WORK TO BE COMPLETED.
Nothing but the pictures should be dropped when the records are transcribed word for word.

MATERIAL TO PROCESS.

--- START ---

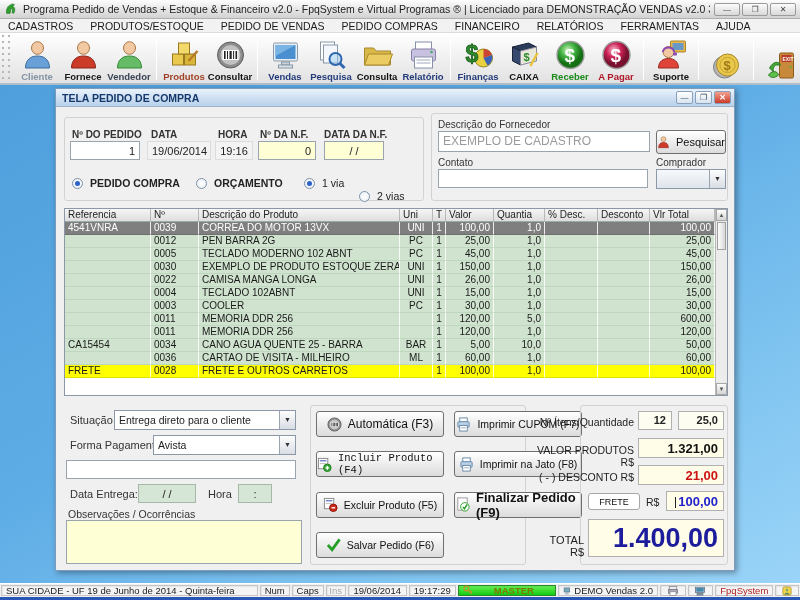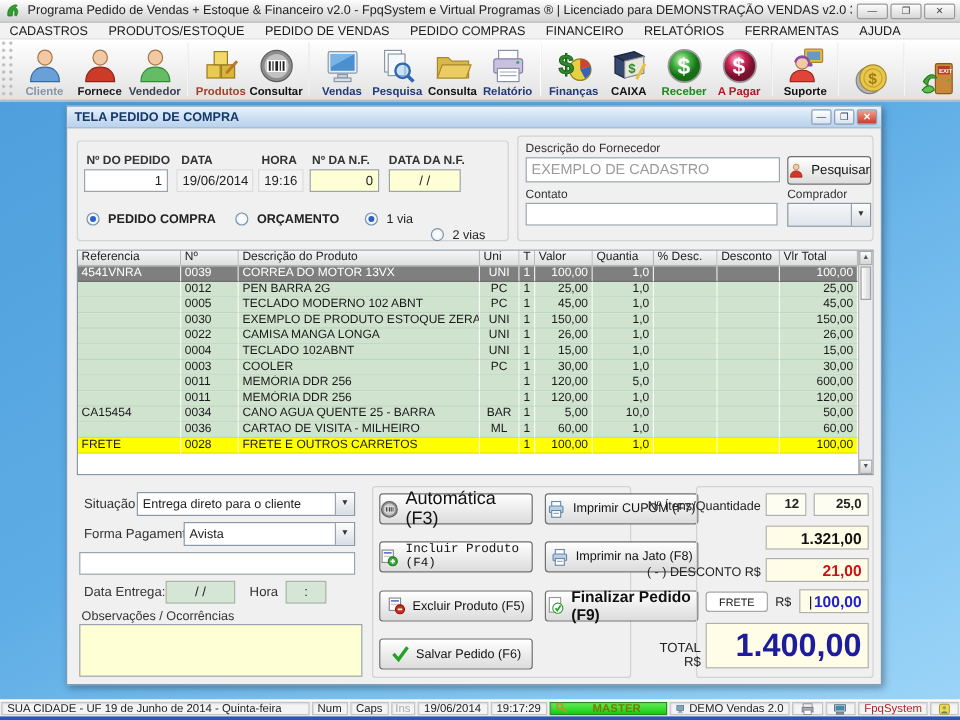--- a/index.html
+++ b/index.html
@@ -546,21 +546,21 @@
       <div class="field" style="left:10px;top:371px;width:230px;"></div>
       <span class="flabel" style="left:14px;top:399px;font-size:11px;">Data Entrega:</span>
       <div class="field center" style="left:82px;top:395px;width:58px;background:#d6e6d6;border-color:#a8b8a8;">/ /</div>
       <span class="flabel" style="left:152px;top:399px;font-size:11px;">Hora</span>
       <div class="field center" style="left:182px;top:395px;width:34px;background:#d6e6d6;border-color:#a8b8a8;">:</div>
       <span class="flabel" style="left:12px;top:419px;font-size:10.5px;">Observações / Ocorrências</span>
       <div class="obsarea" style="left:10px;top:431px;width:236px;height:44px;"></div>
 
       <fieldset class="box" style="left:254px;top:316px;width:216px;height:160px;"></fieldset>
       <div id="actions" style="position: absolute; left: 260px; top: 322px; width: 258px; height: 150px; display: grid; grid-template-columns: 128px 128px; gap: 11px 10px;">
-          <div class="btn" style="height: 26px; font-size: 15px;">
+          <div class="btn" style="height: 26px; font-size: 12px;">
             <svg viewBox="0 0 16 16" width="15" height="15">
               <circle cx="8" cy="8" r="7" fill="#909090" stroke="#606060"></circle>
               <circle cx="8" cy="8" r="5.2" fill="#c8c8c8"></circle>
               <rect x="4" y="5.5" width="8" height="5" fill="#fff"></rect>
               <g fill="#222">
                 <rect x="4.8" y="6" width=".9" height="4"></rect>
                 <rect x="6.4" y="6" width=".6" height="4"></rect>
                 <rect x="7.8" y="6" width="1.1" height="4"></rect>
                 <rect x="9.6" y="6" width=".6" height="4"></rect>
                 <rect x="10.8" y="6" width=".8" height="4"></rect>
@@ -619,20 +619,21 @@
               <path d="M2 8.5 L6.5 13.5 L14.5 2.5" fill="none" stroke="#28a028" stroke-width="3"></path>
             </svg>
             <span>Salvar Pedido  (F6)</span>
           </div>
         </div>
 
       <fieldset class="box" style="left:524px;top:316px;width:148px;height:160px;"></fieldset>
       <span class="tot-label" style="left:478px;top:327px;width:100px;">Nº Ítens/Quantidade</span>
       <div class="tot-box" style="left:582px;top:322px;width:34px;height:19px;background:#fdfdf2;">12</div>
       <div class="tot-box" style="left:622px;top:322px;width:46px;height:19px;background:#fdfdf2;">25,0</div>
+      <span class="tot-label" style="left:468px;top:355px;width:110px;">VALOR PRODUTOS R$</span>
       <div class="tot-box" style="left:582px;top:349px;width:86px;height:20px;font-size:13px;color:#111;">1.321,00</div>
       <span class="tot-label" style="left:468px;top:382px;width:110px;">( - ) DESCONTO R$</span>
       <div class="tot-box" style="left:582px;top:376px;width:86px;height:20px;font-size:13px;color:#cc1111;">21,00</div>
       <div class="btn" style="position:absolute;left:532px;top:404px;width:52px;height:17px;font-size:9px;background:#fff;border-color:#a8a8a8;">FRETE</div>
       <span class="tot-label" style="left:590px;top:407px;width:20px;text-align:left;">R$</span>
       <div class="tot-box" style="left:610px;top:402px;width:58px;height:20px;font-size:13px;color:#2222cc;"><span class="caret"></span><span>100,00</span></div>
       <span class="tot-label" style="left:478px;top:445px;width:50px;font-size:11px;">TOTAL  R$</span>
       <div class="tot-box" style="left:532px;top:430px;width:136px;height:38px;font-size:27px;color:#1c1c9c;line-height:32px;">1.400,00</div>
     </div>
   </div>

--- END ---

WRITTEN REPLY.
--- a/index.html
+++ b/index.html
@@ -546,21 +546,21 @@
       <div class="field" style="left:10px;top:371px;width:230px;"></div>
       <span class="flabel" style="left:14px;top:399px;font-size:11px;">Data Entrega:</span>
       <div class="field center" style="left:82px;top:395px;width:58px;background:#d6e6d6;border-color:#a8b8a8;">/ /</div>
       <span class="flabel" style="left:152px;top:399px;font-size:11px;">Hora</span>
       <div class="field center" style="left:182px;top:395px;width:34px;background:#d6e6d6;border-color:#a8b8a8;">:</div>
       <span class="flabel" style="left:12px;top:419px;font-size:10.5px;">Observações / Ocorrências</span>
       <div class="obsarea" style="left:10px;top:431px;width:236px;height:44px;"></div>
 
       <fieldset class="box" style="left:254px;top:316px;width:216px;height:160px;"></fieldset>
       <div id="actions" style="position: absolute; left: 260px; top: 322px; width: 258px; height: 150px; display: grid; grid-template-columns: 128px 128px; gap: 11px 10px;">
-          <div class="btn" style="height: 26px; font-size: 15px;">
+          <div class="btn" style="height: 26px; font-size: 12px;">
             <svg viewBox="0 0 16 16" width="15" height="15">
               <circle cx="8" cy="8" r="7" fill="#909090" stroke="#606060"></circle>
               <circle cx="8" cy="8" r="5.2" fill="#c8c8c8"></circle>
               <rect x="4" y="5.5" width="8" height="5" fill="#fff"></rect>
               <g fill="#222">
                 <rect x="4.8" y="6" width=".9" height="4"></rect>
                 <rect x="6.4" y="6" width=".6" height="4"></rect>
                 <rect x="7.8" y="6" width="1.1" height="4"></rect>
                 <rect x="9.6" y="6" width=".6" height="4"></rect>
                 <rect x="10.8" y="6" width=".8" height="4"></rect>
@@ -619,20 +619,21 @@
               <path d="M2 8.5 L6.5 13.5 L14.5 2.5" fill="none" stroke="#28a028" stroke-width="3"></path>
             </svg>
             <span>Salvar Pedido  (F6)</span>
           </div>
         </div>
 
       <fieldset class="box" style="left:524px;top:316px;width:148px;height:160px;"></fieldset>
       <span class="tot-label" style="left:478px;top:327px;width:100px;">Nº Ítens/Quantidade</span>
       <div class="tot-box" style="left:582px;top:322px;width:34px;height:19px;background:#fdfdf2;">12</div>
       <div class="tot-box" style="left:622px;top:322px;width:46px;height:19px;background:#fdfdf2;">25,0</div>
+      <span class="tot-label" style="left:468px;top:355px;width:110px;">VALOR PRODUTOS R$</span>
       <div class="tot-box" style="left:582px;top:349px;width:86px;height:20px;font-size:13px;color:#111;">1.321,00</div>
       <span class="tot-label" style="left:468px;top:382px;width:110px;">( - ) DESCONTO R$</span>
       <div class="tot-box" style="left:582px;top:376px;width:86px;height:20px;font-size:13px;color:#cc1111;">21,00</div>
       <div class="btn" style="position:absolute;left:532px;top:404px;width:52px;height:17px;font-size:9px;background:#fff;border-color:#a8a8a8;">FRETE</div>
       <span class="tot-label" style="left:590px;top:407px;width:20px;text-align:left;">R$</span>
       <div class="tot-box" style="left:610px;top:402px;width:58px;height:20px;font-size:13px;color:#2222cc;"><span class="caret"></span><span>100,00</span></div>
       <span class="tot-label" style="left:478px;top:445px;width:50px;font-size:11px;">TOTAL  R$</span>
       <div class="tot-box" style="left:532px;top:430px;width:136px;height:38px;font-size:27px;color:#1c1c9c;line-height:32px;">1.400,00</div>
     </div>
   </div>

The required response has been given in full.